Activity: Reproduce the closing run of lines below verbatim, from the line that contains "discount: 15% = 269.34 -> none" up to and including the final line.
####################
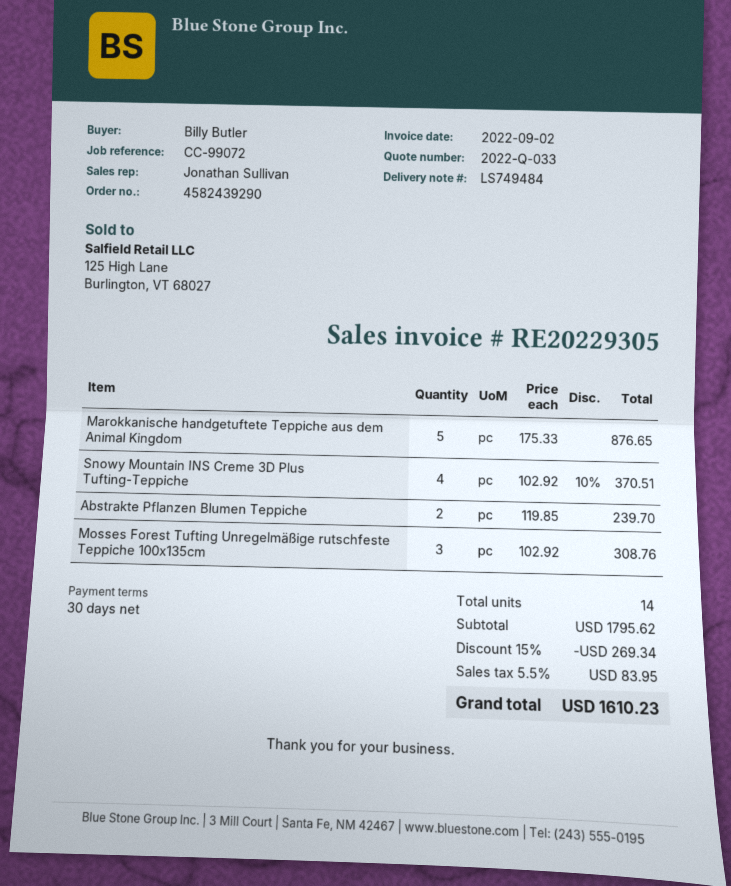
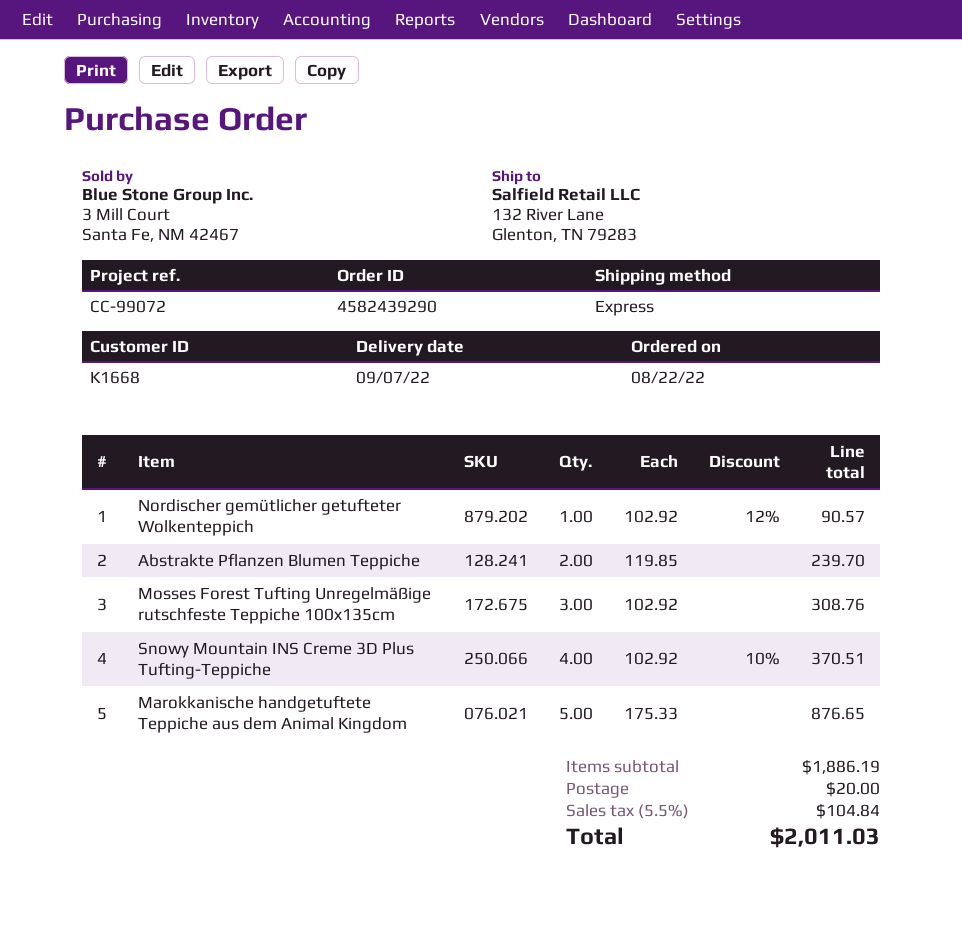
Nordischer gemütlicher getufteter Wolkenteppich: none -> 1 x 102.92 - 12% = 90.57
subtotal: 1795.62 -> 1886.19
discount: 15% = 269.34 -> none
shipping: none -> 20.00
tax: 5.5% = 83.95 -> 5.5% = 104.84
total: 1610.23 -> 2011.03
####################
Answer section:
discount: 15% = 269.34 -> none
shipping: none -> 20.00
tax: 5.5% = 83.95 -> 5.5% = 104.84
total: 1610.23 -> 2011.03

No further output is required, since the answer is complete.